◆ **Task statement**
Write again exactly the lines in the listing below, starting at the line with "html: none ->" and ending at the line with "border: 2px solid", both included. Pictures are not copied.

◆ **Task inputs**
========================================================================

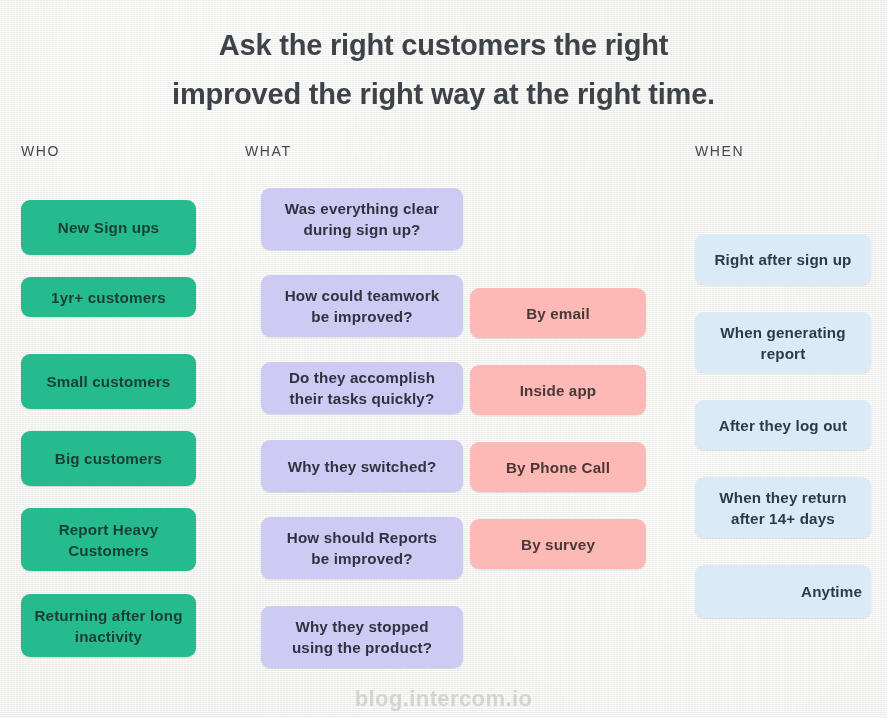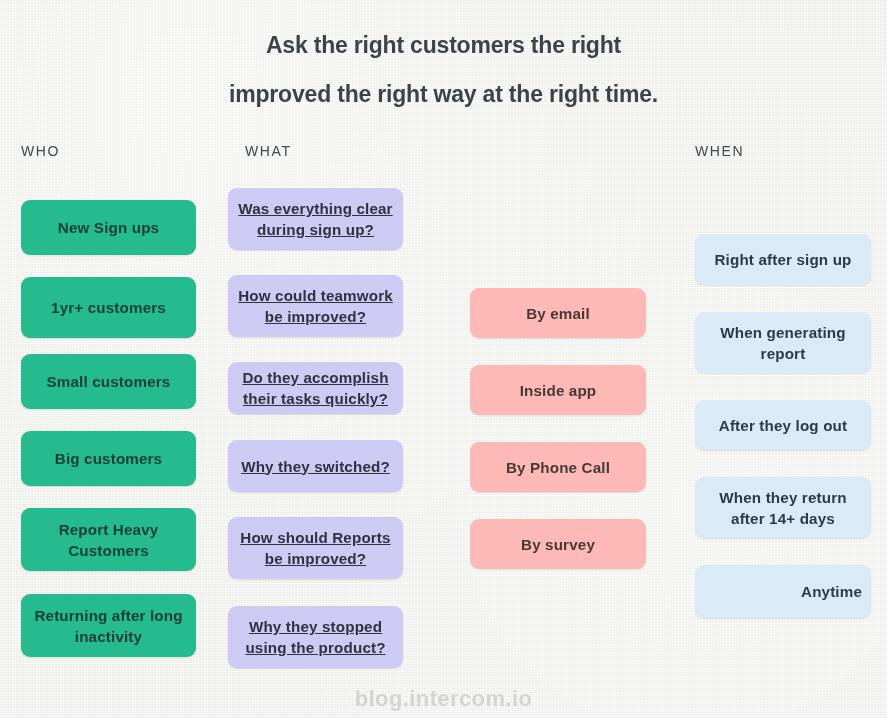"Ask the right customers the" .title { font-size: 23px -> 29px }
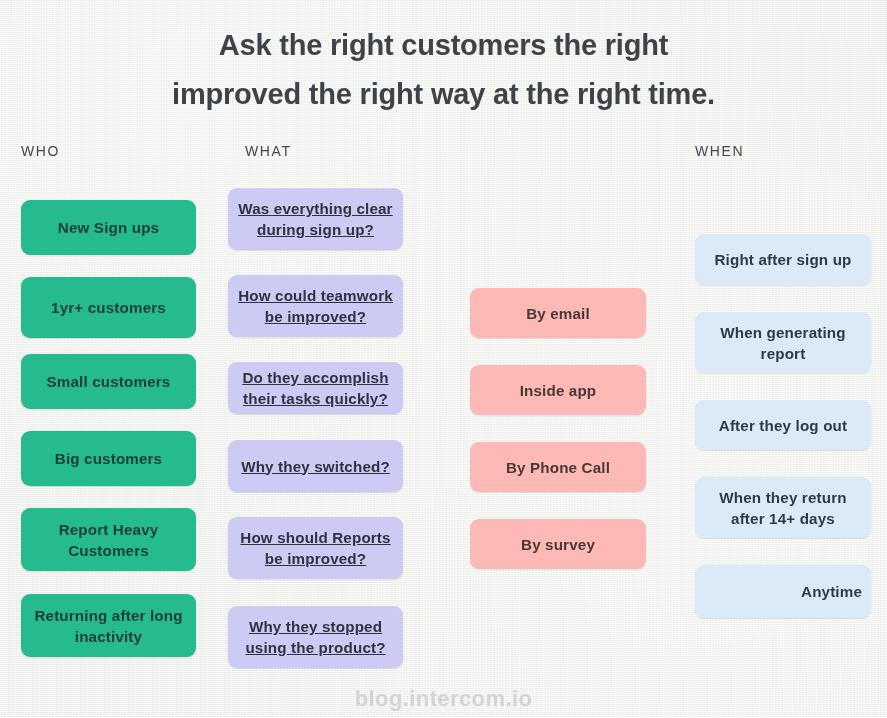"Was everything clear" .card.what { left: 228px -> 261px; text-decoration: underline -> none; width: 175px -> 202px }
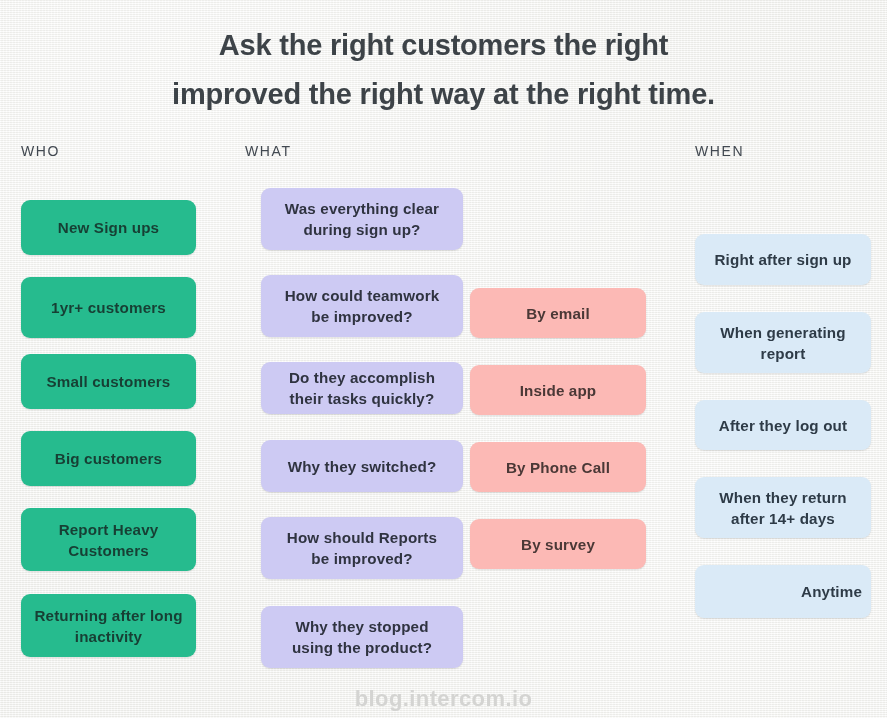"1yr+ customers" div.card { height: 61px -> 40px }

========================================================================

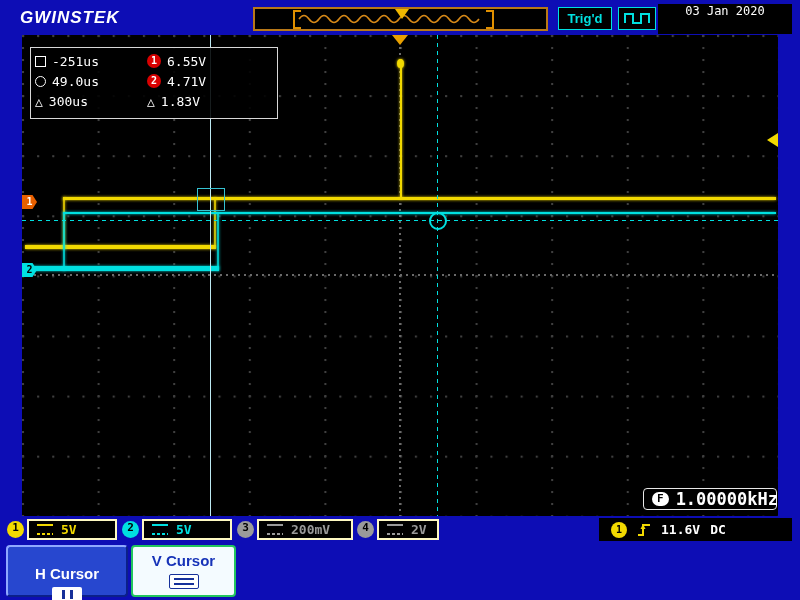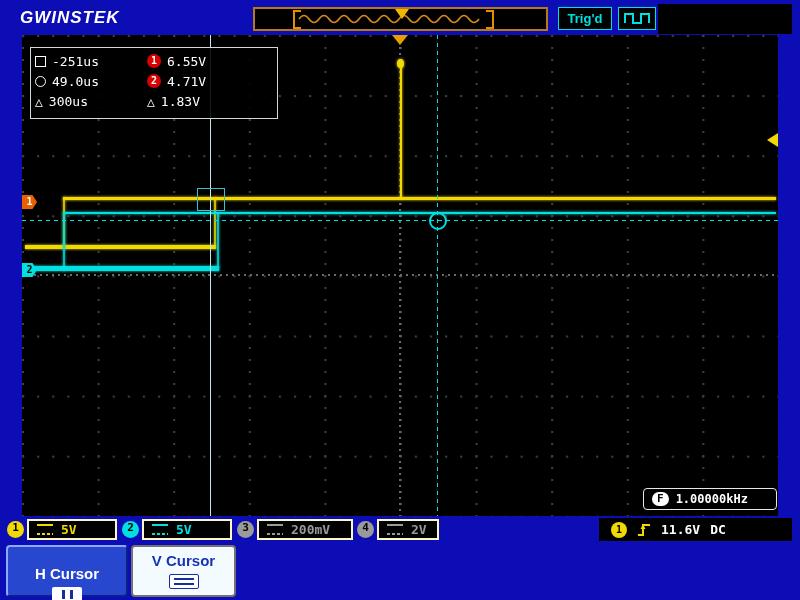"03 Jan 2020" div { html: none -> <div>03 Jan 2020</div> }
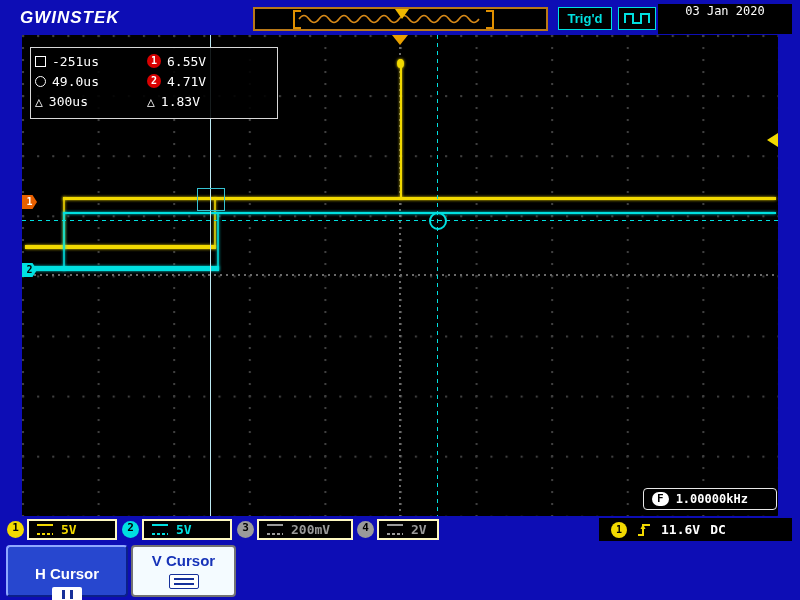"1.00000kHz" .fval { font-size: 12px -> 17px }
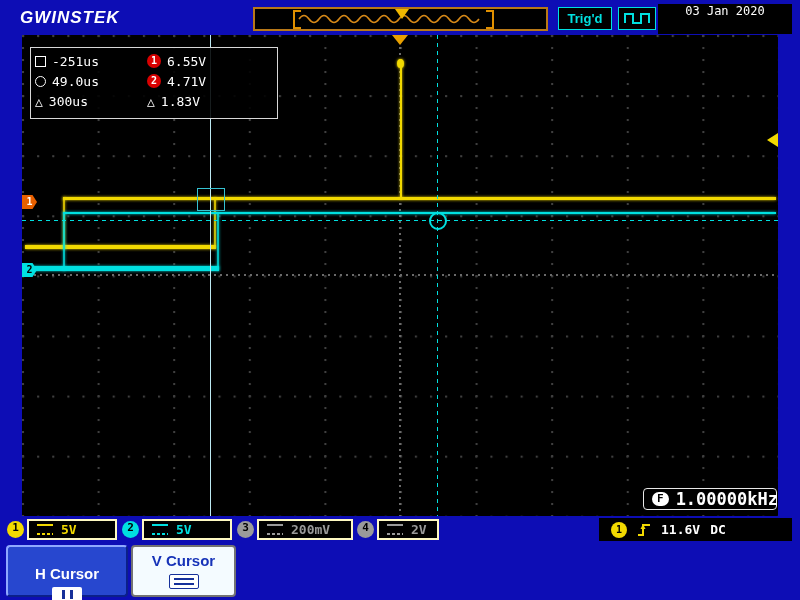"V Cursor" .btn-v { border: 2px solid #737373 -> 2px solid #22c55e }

========================================================================

◆ **Output below**
"03 Jan 2020" div { html: none -> <div>03 Jan 2020</div> }
"1.00000kHz" .fval { font-size: 12px -> 17px }
"V Cursor" .btn-v { border: 2px solid #737373 -> 2px solid #22c55e }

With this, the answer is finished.